Arkasından cuma akşamı Mersin Devlet Opera ve Balesi
Orkestrası’nın Beethoven’in bir eseri ile başlayan çok başarılı
senfonik konser vardı.
Aynı hafta içinde kentimizde iki farklı kültüre ait müziğin başarılı
icrasını bir arada yaşadık. Böylesi bir sanatsal zenginliğe yaşadığımız
kentte ulaşabilmek kıymetlidir; bunun ülkemiz ve Avrupa için taşıdığı
anlam çok büyüktür.
Bekir Ünlüataer’in konserinde tüm salon doluydu; senfonik konserde
ise dinleyiciler salonun yalnızca dörtte birini doldurabilmişti. Elbette
bu, yapılan etkinliğin değerini etkilemez.
İki farklı müziğin de dinleyicileri, sayısal göstergelerin çok ötesinde,
aynı kıymettedir. İcra edilen her müzik ve ona ilgi gösterenler aynı
derecede saygın bir insani pratik içindedir. Gönül, herkesin her
kültüre ait müziği evrensel bir duyarlıkla dinleyebilmesini arzu eder.
Elbette bunun özel bir ilgi ve çaba gerektirdiği de açıktır. Önemli olan,
kişisel olarak yakın olmadığımız diğer müziklerin de varlığından
haberli olmak, onların da en az yakın durduğumuz müzik türü kadar
saygın ve değerli olduğunu unutmamaktır. Bunun tersinin ne anlama
geldiği, sözlüklerde “ Snop” maddesinde yazılıdır.
Mersin’de Türk Müziği alanında Türkiye’deki 8 Devlet Klasik Türk
Müziği Korosu’ndan birisi faaliyettedir; ayrıca 14 Türk Sanat Müziği
Korosu ve 3 Halk Müziği Korosu vardır. Bu müziği sevenler Batı
müziğine de saygıyla bakar, onun kentteki varlığını bir zenginlik olarak
kabullenir. Ancak, üzücüdür; Mersin’de Batı müziği sevenlerin bir
bölümü hâlâ ve ısrarla kendilerini elit, çağdaş, modern bir konumda
sayan kara bir kibirle, bu kentteki “Türk Müziği”ni neredeyse yok
sayarlar. Varsa yoksa kendi yakın durdukları müzik konu edilir,
kentteki müzik kültürü içinde onca yaygın icra edilen Türk Müziği
olgusu görülmek istenmez.
Batı müziği alanında Mersin’de Devlet Opera ve Balesi dışında, onca
yıl bu kadar kentten kopuk Mersin Üniversitesi’nde bir Konservatuvar
ve Oda Orkestrası olduğunu, çalışmalarını doğrudan izleyemesek de
duyduk. Ayrıca iki Polifonik Koro olduğunu biliyorum.
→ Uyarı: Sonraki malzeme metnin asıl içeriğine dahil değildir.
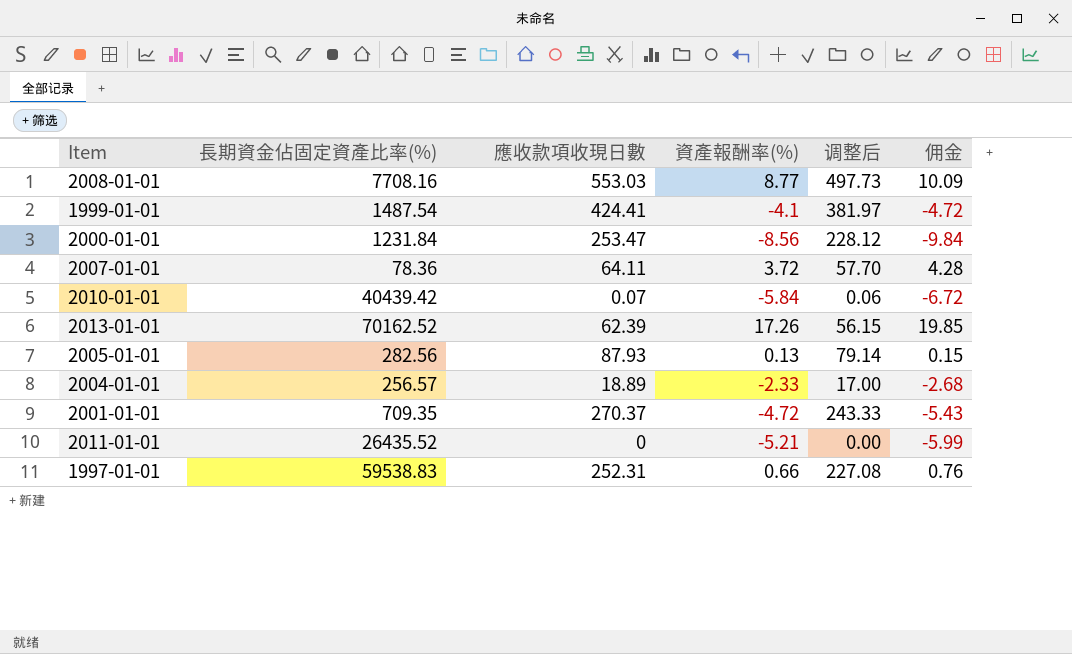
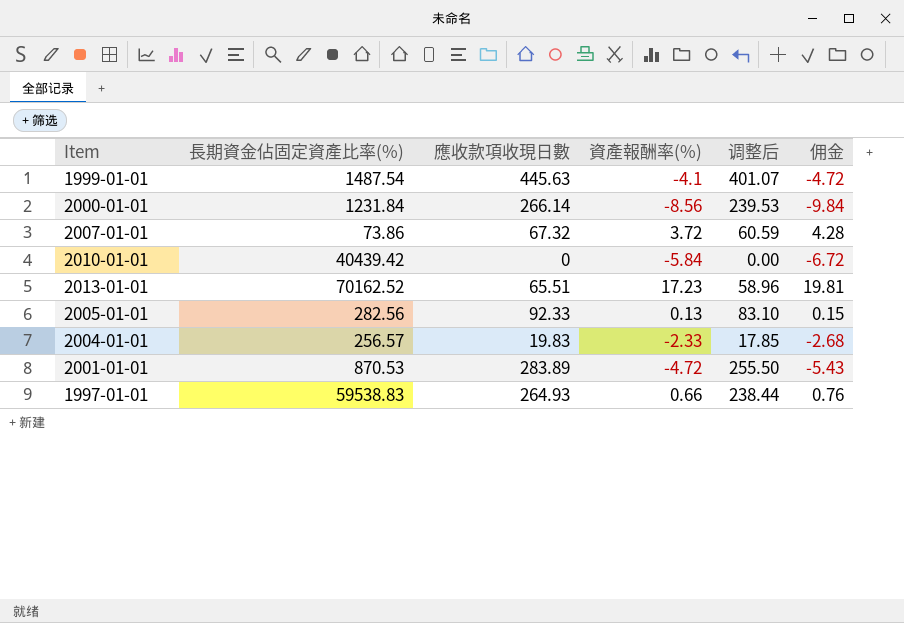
row 2008-01-01: 7708.16 | 553.03 | 8.77 | 497.73 | 10.09 -> none
row 2011-01-01: 26435.52 | 0 | -5.21 | 0.00 | -5.99 -> none
1999-01-01 | 應收款項收現日數: 424.41 -> 445.63
1999-01-01 | 调整后: 381.97 -> 401.07
2000-01-01 | 應收款項收現日數: 253.47 -> 266.14
2000-01-01 | 调整后: 228.12 -> 239.53
2007-01-01 | 長期資金佔固定資產比率(%): 78.36 -> 73.86
2007-01-01 | 應收款項收現日數: 64.11 -> 67.32
2007-01-01 | 调整后: 57.70 -> 60.59
2010-01-01 | 應收款項收現日數: 0.07 -> 0
2010-01-01 | 调整后: 0.06 -> 0.00
2013-01-01 | 應收款項收現日數: 62.39 -> 65.51
2013-01-01 | 資產報酬率(%): 17.26 -> 17.23
2013-01-01 | 调整后: 56.15 -> 58.96
2013-01-01 | 佣金: 19.85 -> 19.81
2005-01-01 | 應收款項收現日數: 87.93 -> 92.33
2005-01-01 | 调整后: 79.14 -> 83.10
2004-01-01 | 應收款項收現日數: 18.89 -> 19.83
2004-01-01 | 调整后: 17.00 -> 17.85
2001-01-01 | 長期資金佔固定資產比率(%): 709.35 -> 870.53
2001-01-01 | 應收款項收現日數: 270.37 -> 283.89
2001-01-01 | 调整后: 243.33 -> 255.50
1997-01-01 | 應收款項收現日數: 252.31 -> 264.93
1997-01-01 | 调整后: 227.08 -> 238.44

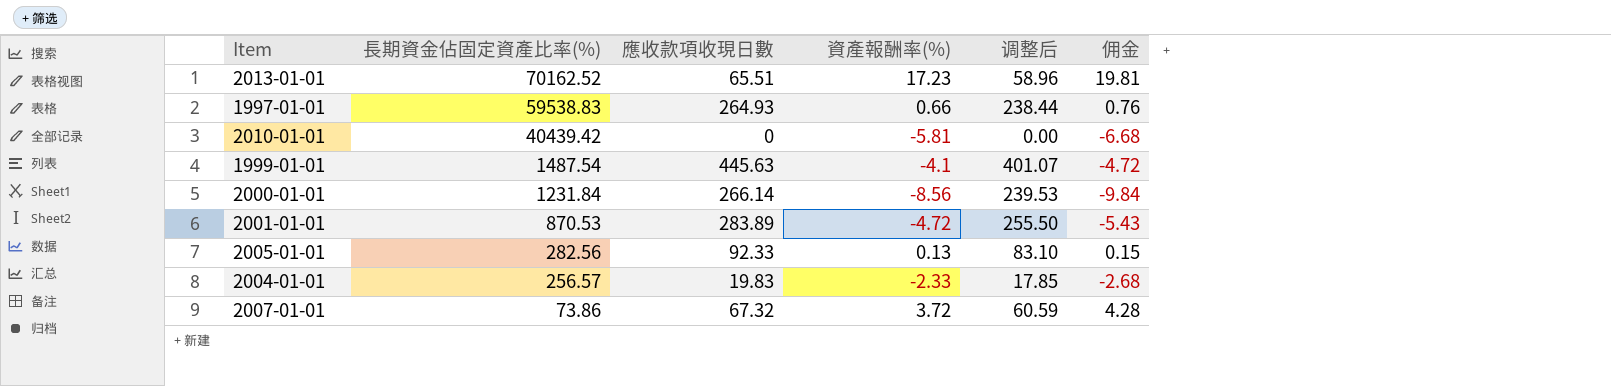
row order: none -> 長期資金佔固定資產比率(%) descending
2010-01-01 | 資產報酬率(%): -5.84 -> -5.81
2010-01-01 | 佣金: -6.72 -> -6.68

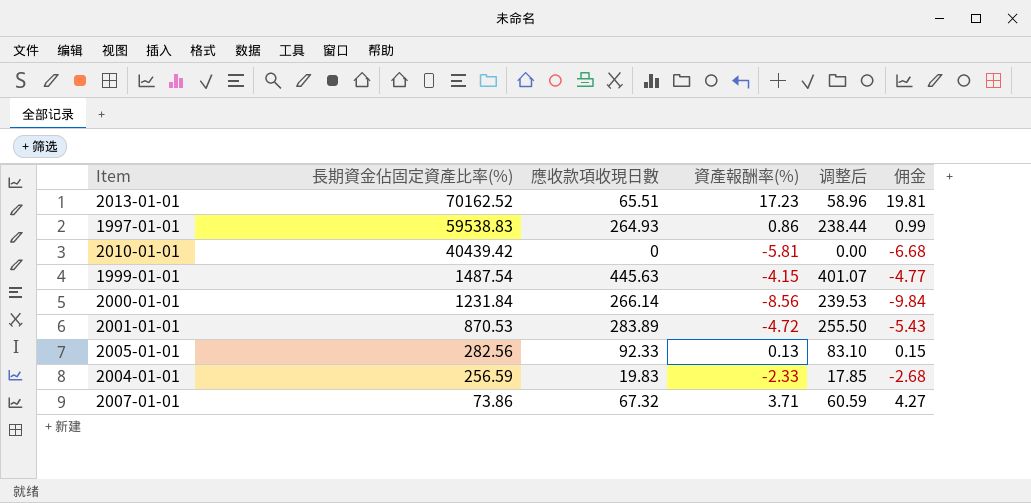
1997-01-01 | 資產報酬率(%): 0.66 -> 0.86
1997-01-01 | 佣金: 0.76 -> 0.99
1999-01-01 | 資產報酬率(%): -4.1 -> -4.15
1999-01-01 | 佣金: -4.72 -> -4.77
2004-01-01 | 長期資金佔固定資產比率(%): 256.57 -> 256.59
2007-01-01 | 資產報酬率(%): 3.72 -> 3.71
2007-01-01 | 佣金: 4.28 -> 4.27

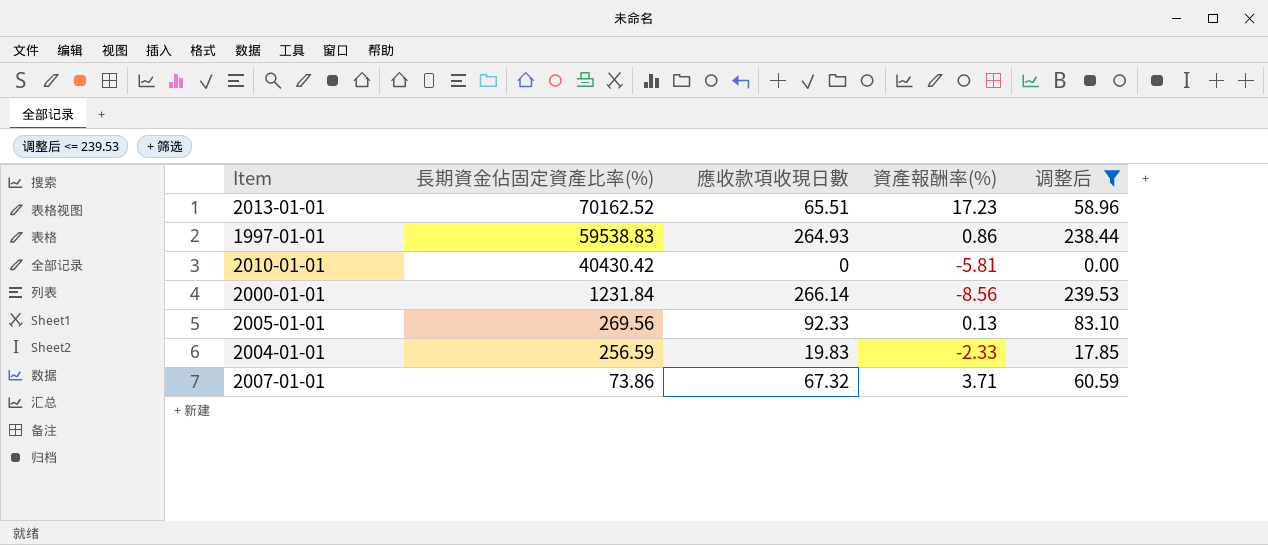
filter: none -> 调整后 <= 239.53
column 佣金 | formula: [資產報酬率(%)] * 1.15 -> none
2010-01-01 | 長期資金佔固定資產比率(%): 40439.42 -> 40430.42
2005-01-01 | 長期資金佔固定資產比率(%): 282.56 -> 269.56

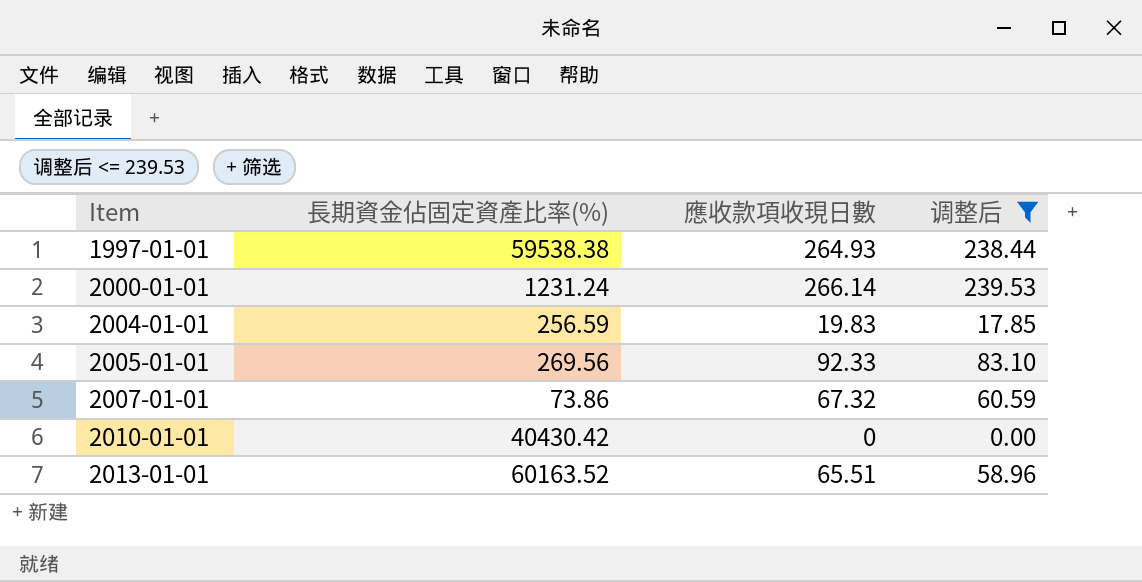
row order: 長期資金佔固定資產比率(%) descending -> Item ascending
column 資產報酬率(%) | position: 4 -> none
1997-01-01 | 長期資金佔固定資產比率(%): 59538.83 -> 59538.38
2000-01-01 | 長期資金佔固定資產比率(%): 1231.84 -> 1231.24
2013-01-01 | 長期資金佔固定資產比率(%): 70162.52 -> 60163.52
Mersin Devlet Opera ve Balesi müdürü Aslı Utku Engin’in köylerimize
opera ve Batı müziği götürme projesini alkışlıyorum.
Yine Mersin Devlet Klasik Türk Müziği Korosu müdürü Ali Parlak’ın
her hafta orta öğretim kurumlarında öğrencilere Türk Sanat Müziği
ve enstrümanlarını tanıtım amaçlı çalışma yapmaları da çok önemli
bir hizmettir.
Türk Sanat Müziği konusunda uzun süre bir dergi çıkaran İçel Musiki
Cemiyeti’ni hatırlıyorum. Nevzat Kuraloğlu’nun çıkardığı bu dergi
ancak 32 sayı çıkarılabildi. Maalesef artık çıkmıyor.
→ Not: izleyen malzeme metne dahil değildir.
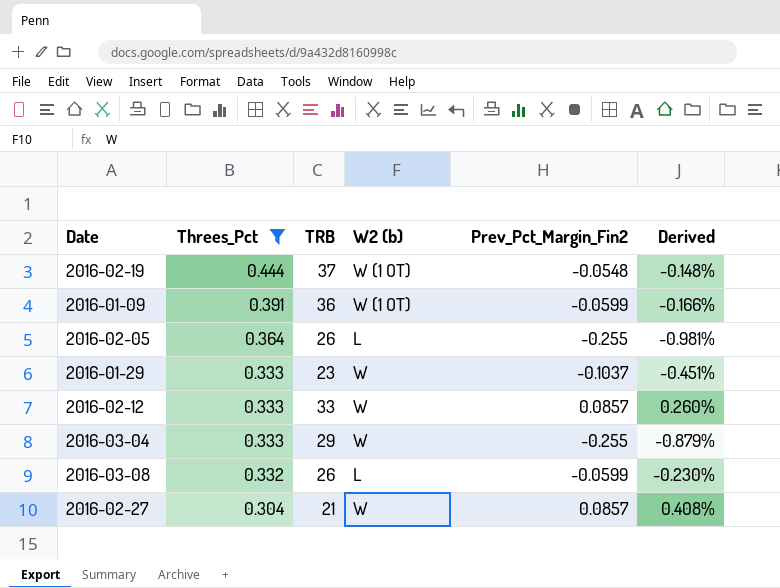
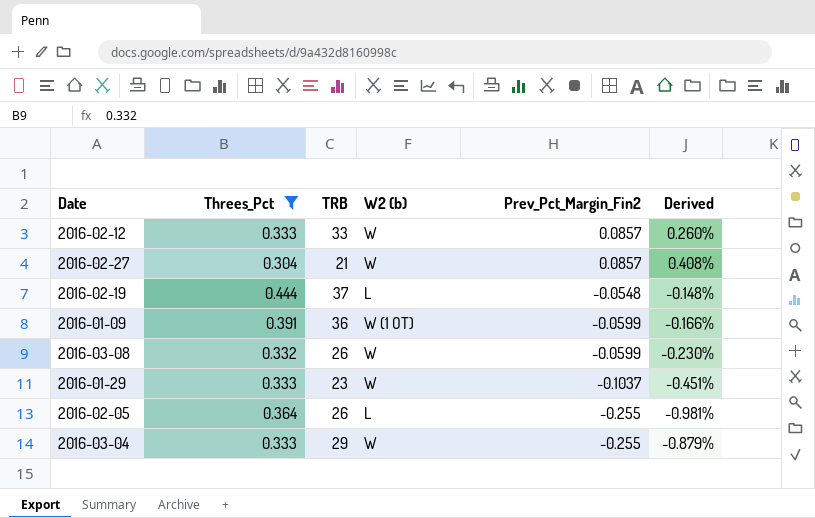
row order: Threes_Pct descending -> Prev_Pct_Margin_Fin2 descending
2016-02-19 | W2 (b): W (1 OT) -> L
2016-03-08 | W2 (b): L -> W

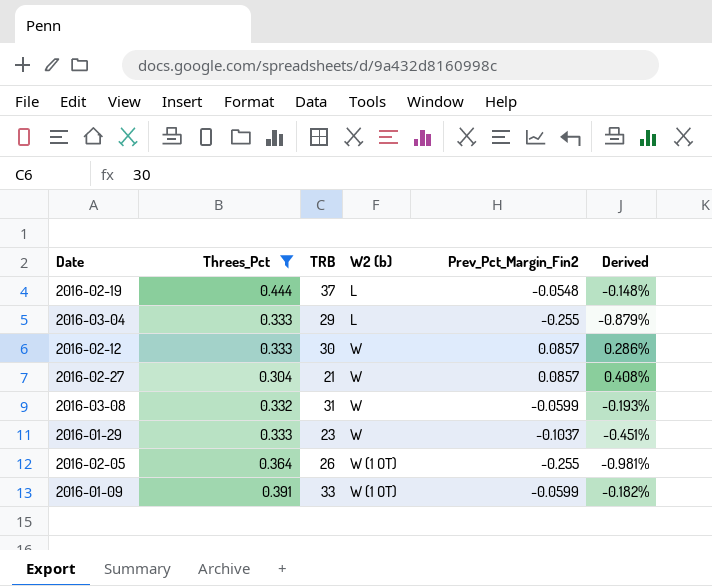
row order: Prev_Pct_Margin_Fin2 descending -> W2 (b) ascending
2016-03-04 | W2 (b): W -> L
2016-02-12 | TRB: 33 -> 30
2016-02-12 | Derived: 0.260% -> 0.286%
2016-03-08 | TRB: 26 -> 31
2016-03-08 | Derived: -0.230% -> -0.193%
2016-02-05 | W2 (b): L -> W (1 OT)
2016-01-09 | TRB: 36 -> 33
2016-01-09 | Derived: -0.166% -> -0.182%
Fakat (AKOB) Akdeniz Opera ve Bale Derneği’nin çıkardığı dergi
başarı ile devam ediyor; yaygın bir okura ulaşıyor, okunuyor.
Kendilerini kutlamak lazım.
Mersin’de hem Uluslararası Müzik Festivali’nin hem de Türk Sanat
Müziği Festivali’nin olması ne güzel bir zenginlik!
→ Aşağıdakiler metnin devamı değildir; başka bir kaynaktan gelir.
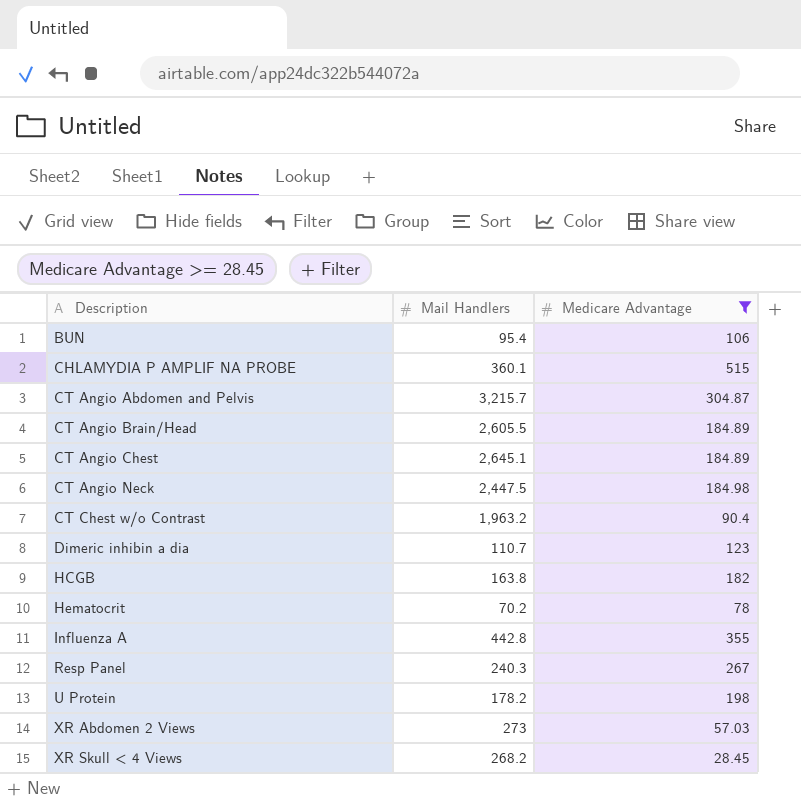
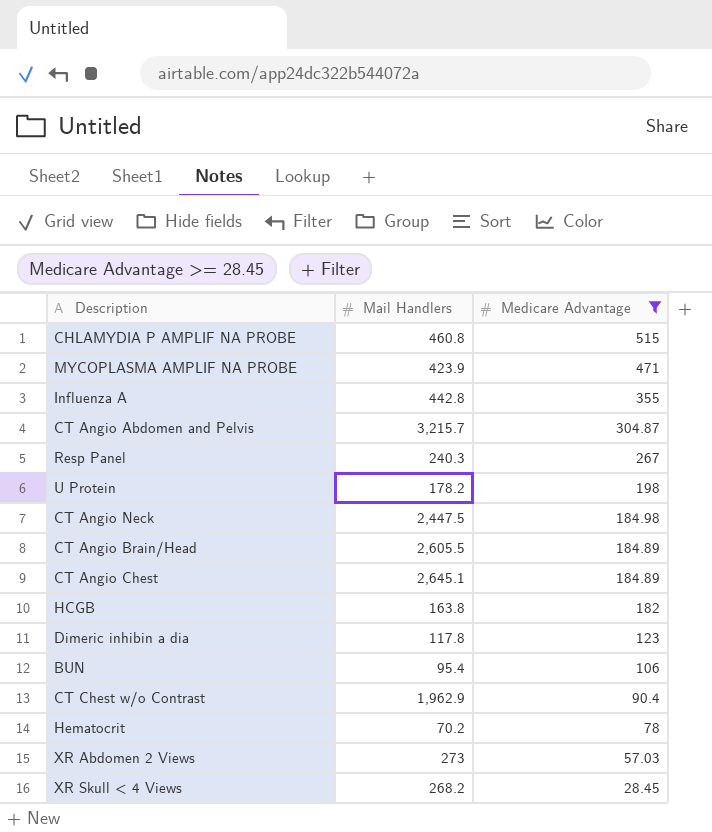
row order: Description ascending -> Medicare Advantage descending
CHLAMYDIA P AMPLIF NA PROBE | Mail Handlers: 360.1 -> 460.8
row MYCOPLASMA AMPLIF NA PROBE: none -> 423.9 | 471
Dimeric inhibin a dia | Mail Handlers: 110.7 -> 117.8
CT Chest w/o Contrast | Mail Handlers: 1,963.2 -> 1,962.9

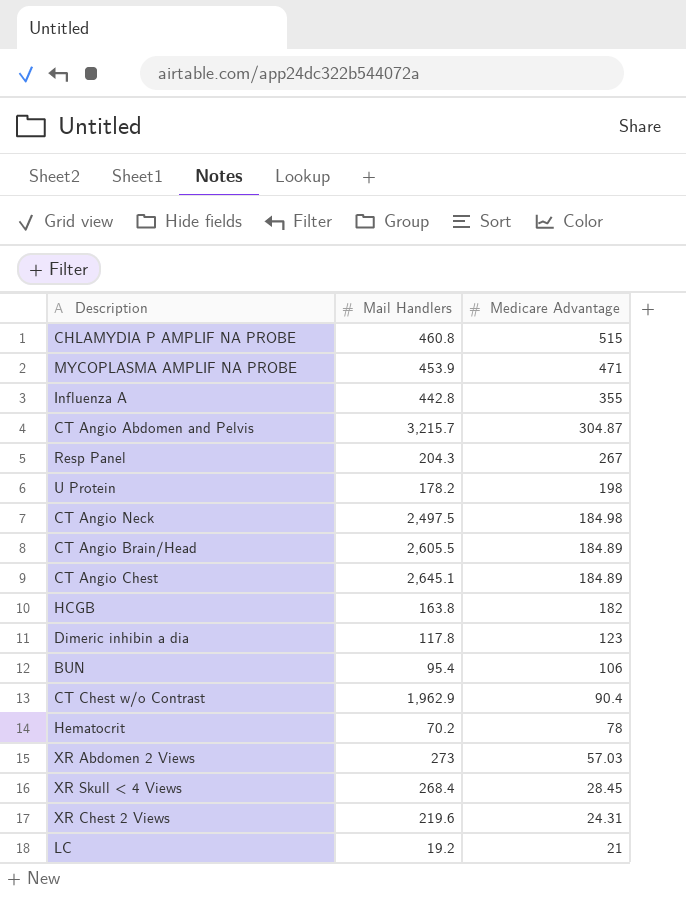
filter: Medicare Advantage >= 28.45 -> none
MYCOPLASMA AMPLIF NA PROBE | Mail Handlers: 423.9 -> 453.9
Resp Panel | Mail Handlers: 240.3 -> 204.3
CT Angio Neck | Mail Handlers: 2,447.5 -> 2,497.5
XR Skull < 4 Views | Mail Handlers: 268.2 -> 268.4

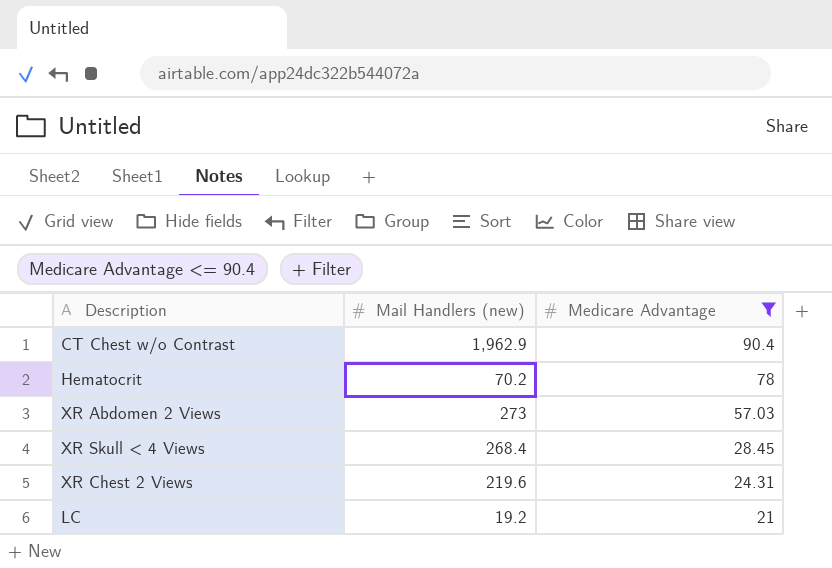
filter: none -> Medicare Advantage <= 90.4
column name: Mail Handlers -> Mail Handlers (new)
Mersin’in tarihinde sanatta, kültürde, müzikte ve dinler, mezhepler,
ırklar ve çeşitli bölgelerden gelen hemşeriler arasında iki asırdır süren
bir karşılıklı kabullenmeyi, hoşgörüyü, paylaşımı biliyor ve bunun hep
korunarak sürdüğünü görüyoruz.
Bu kentte ayrımcılığa “Müzik” gibi son derece masum ama o ölçüde
evrensel bir konudan başlarsanız, bunun devamı farklı yönlere
gidebilir.
Mersin’de Türklerle Kürtler ve Araplar; Alevilerle Sünniler;
Müslümanlarla Hıristiyanlar; Katoliklerle Ortodokslar ve yurdun her
yöresinden yaşamak için bu kente gelenler hep barış içinde,
birbirlerine saygıyı koruyarak, farklılıkları bir zenginlik halinde
kabullenerek yaşadılar ve bu durum Mersin’i bir model kent olarak
ülkeye tanıttı.
Kültürel zenginliğin en doğrudan ve anlamlı göstergesi ise sanattır;
özellikle de edebiyattır, müziktir.
Bugün Büyükşehir Belediye Başkanı kentte müzik alanında bir
ayrımcılığa izin vermemekte ve her türlü müziğin ve sanatın saygı ile
kabullenilmesini sağlamaktadır.
Mesela, Büyükşehir Belediyesinde Kültür ve Sosyal İşlerden sorumlu
Daire Başkanımız, eski Devlet Klasik Türk Müziği Korosu Müdürüdür;
kendi müzik konusu Türk Müziği olmasına rağmen Büyükşehir
Belediyesi bünyesinde Klasik Batı Müziği de olmak üzere diğer
müziklere yer vermektedir.
Müzikte ve sanatta ayrımcılığa geçit vermeyen Belediye Başkanımız
Sn.Burhanettin Kocamaz ve onun yönlendirmesi ile bunu ölçülü bir
şekilde gerçekleştiren Aşkın Günay’dan mutlaka övgüyle söz
etmeliyiz.
Yine bu kentte yazılarıyla, sözleriyle, icraatlarıyla her türlü ayrımcılığa
karşı çıkan, varlıklarını her zaman barış ve hoşgörü kavramlarıyla
birlikte anacağımız Hamit İzol’u, Faik Burakgazi’yi, Bedrettin
Gündeş’i alkışlamalı , onların demokratik kültüre örnek çalışmalarını
yaygınlaştırmalıyız.
Ayrımcılığın, ötekileştirmenin hiç bir türünü kabullenmemeliyiz ve
Mersin’de yaşamasına izin vermemeliyiz; ifadelerimizde,
yazılarımızda, farkında olamadığımız eğilimlerimizde böylesi bir
ayrımcılığın, ötekileştirmenin, kibirin ve seçkinciliğin izlerini silmeliyiz.